Here is a cut section of a kidney with autosomal recessive
polycystic kidney disease (ARPKD). Note that the cysts are
fairly small but uniformly distributed throughout the
parenchyma so that the disease is usually symmetrical in
appearance, with both kidneys markedly enlarged. The
recurrence risk for this disease is, of course, 25% because of
the autosomal recessive inheritance pattern. Affected babies
usually do not survive long. This disorder is linked to an
abnormal fibrocystin protein produced by the PKHD1 gene.
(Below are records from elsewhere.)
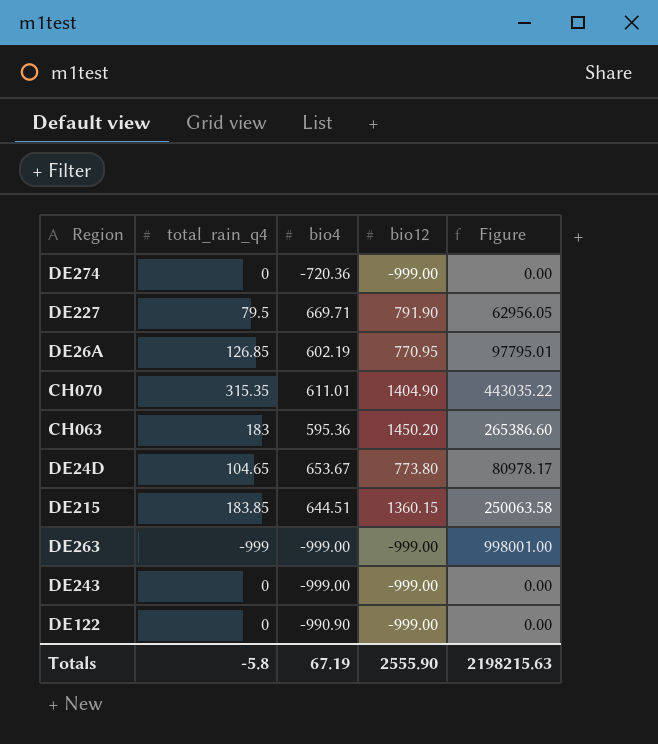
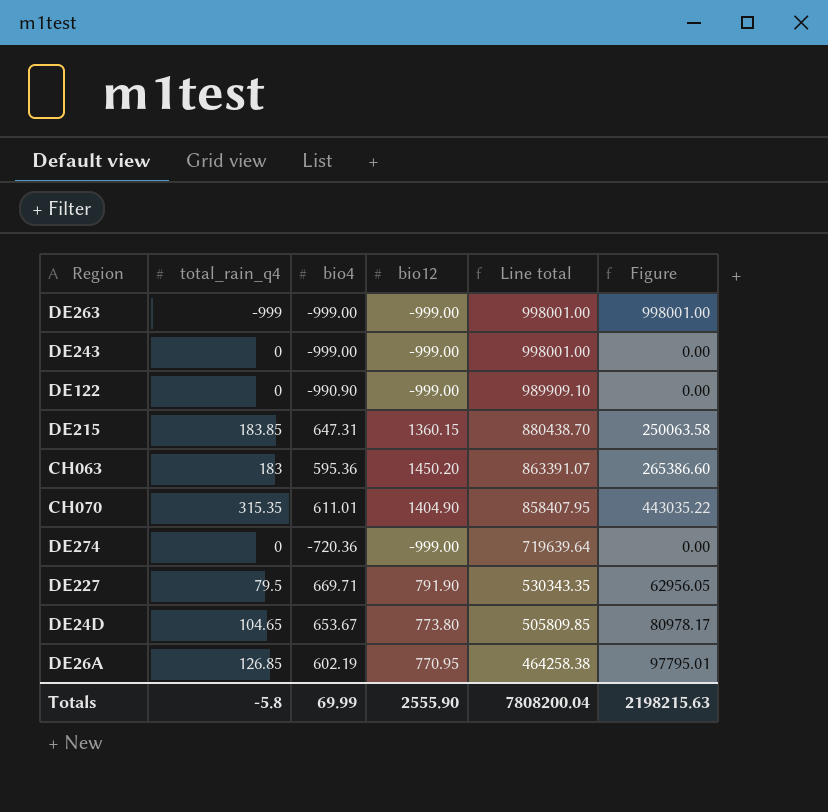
row order: none -> Line total descending
column Line total | formula: none -> [bio4] * [bio12]
DE215 | bio4: 644.51 -> 647.31
Totals | bio4: 67.19 -> 69.99

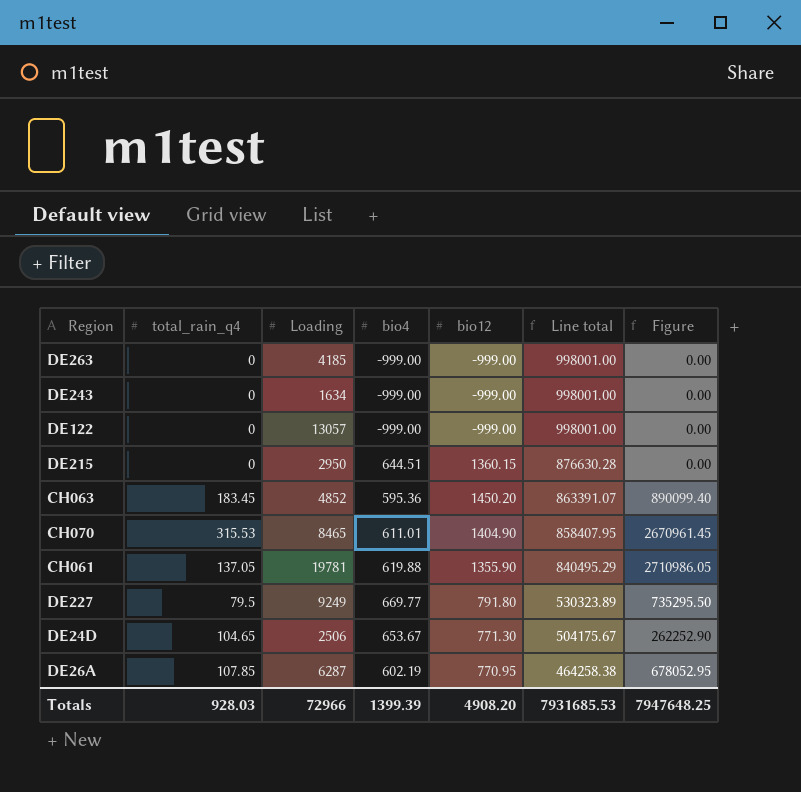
column Loading | position: none -> 3
column Figure | formula: [total_rain_q4] * [bio12] -> [total_rain_q4] * [Loading]
row DE274: 0 | -720.36 | -999.00 | 719639.64 | 0.00 -> none
DE263 | total_rain_q4: -999 -> 0
DE122 | bio4: -990.90 -> -999.00
DE122 | Line total: 989909.10 -> 998001.00
DE215 | total_rain_q4: 183.85 -> 0
DE215 | bio4: 647.31 -> 644.51
DE215 | Line total: 880438.70 -> 876630.28
CH063 | total_rain_q4: 183 -> 183.45
CH070 | total_rain_q4: 315.35 -> 315.53
row CH061: none -> 137.05 | 19781 | 619.88 | 1355.90 | 840495.29 | 2710986.05
DE227 | bio4: 669.71 -> 669.77
DE227 | bio12: 791.90 -> 791.80
DE227 | Line total: 530343.35 -> 530323.89
DE24D | bio12: 773.80 -> 771.30
DE24D | Line total: 505809.85 -> 504175.67
DE26A | total_rain_q4: 126.85 -> 107.85
Totals | total_rain_q4: -5.8 -> 928.03
Totals | bio4: 69.99 -> 1399.39
Totals | bio12: 2555.90 -> 4908.20
Totals | Line total: 7808200.04 -> 7931685.53
Totals | Figure: 2198215.63 -> 7947648.25

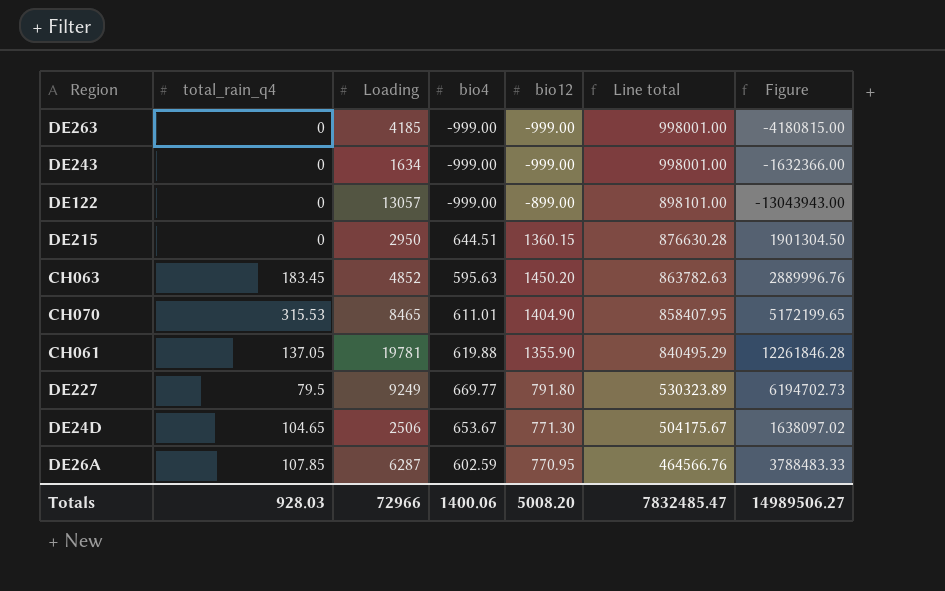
column Figure | formula: [total_rain_q4] * [Loading] -> [Loading] * [bio4]
DE122 | bio12: -999.00 -> -899.00
DE122 | Line total: 998001.00 -> 898101.00
CH063 | bio4: 595.36 -> 595.63
CH063 | Line total: 863391.07 -> 863782.63
DE26A | bio4: 602.19 -> 602.59
DE26A | Line total: 464258.38 -> 464566.76
Totals | bio4: 1399.39 -> 1400.06
Totals | bio12: 4908.20 -> 5008.20
Totals | Line total: 7931685.53 -> 7832485.47
Totals | Figure: 7947648.25 -> 14989506.27

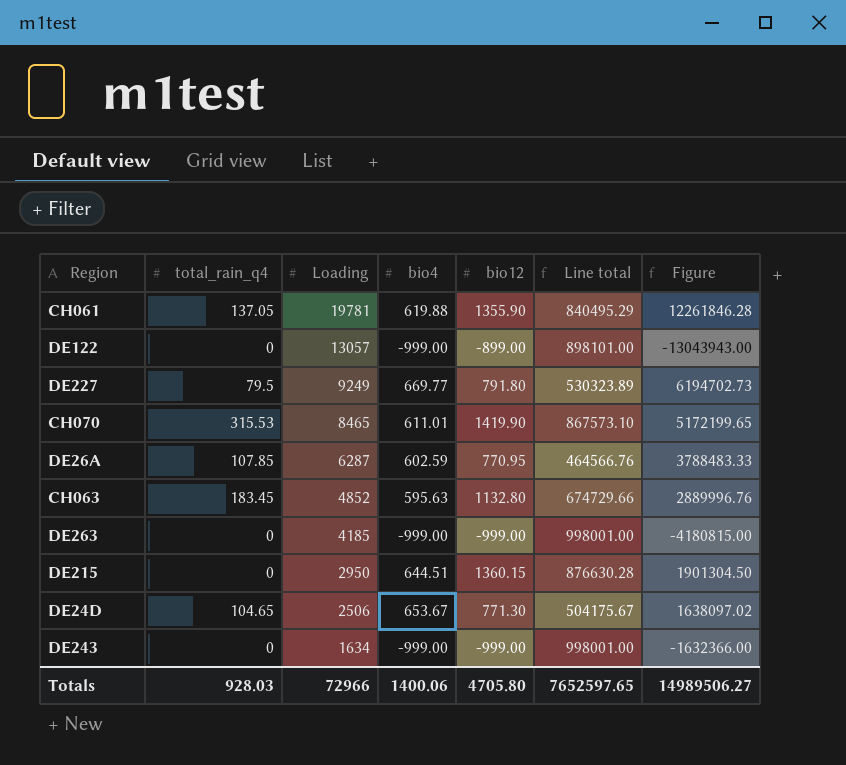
row order: Line total descending -> Loading descending
CH070 | bio12: 1404.90 -> 1419.90
CH070 | Line total: 858407.95 -> 867573.10
CH063 | bio12: 1450.20 -> 1132.80
CH063 | Line total: 863782.63 -> 674729.66
Totals | bio12: 5008.20 -> 4705.80
Totals | Line total: 7832485.47 -> 7652597.65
You're right, this isn't kidney, but remember that autosomal
recessive polycystic kidney disease also manifests with
congenital hepatic fibrosis, as seen here in which a portal area
is expanded with increased bile ducts radially arranged around
the perimeter. The abnormal fibrocysin protein product of the
mutated PKHD1 gene affects liver and pancreas as well as
kidney. The many dark clusters of cells in the hepatic
parenchyma are islands of extramedullary hematopoiesis
typical for fetal liver.
This is a multicystic dysplastic kidney. This condition must be
distinguished from ARPKD because it occurs only sporadically
and not with a defined inheritance pattern, though it is more
common than ARPKD. The cysts of multicystic renal dysplasia
are larger and more variably sized than those of ARPKD.
Often, multicystic renal dysplasia is unilateral. If bilateral, it is
often asymmetric. If bilateral, oligohydramnios and its
complications can ensue, just as with ARPKD.
A multicystic dysplastic kidney (also known as cystic renal
dysplasia) has been sectioned to reveal the variably sized
cysts that replace the renal parenchyma. In this case, the
disease was unilateral and presented in infancy as a mass
lesion which was removed surgically. Even with one kidney,
there is enough renal reserve capacity to live a normal life.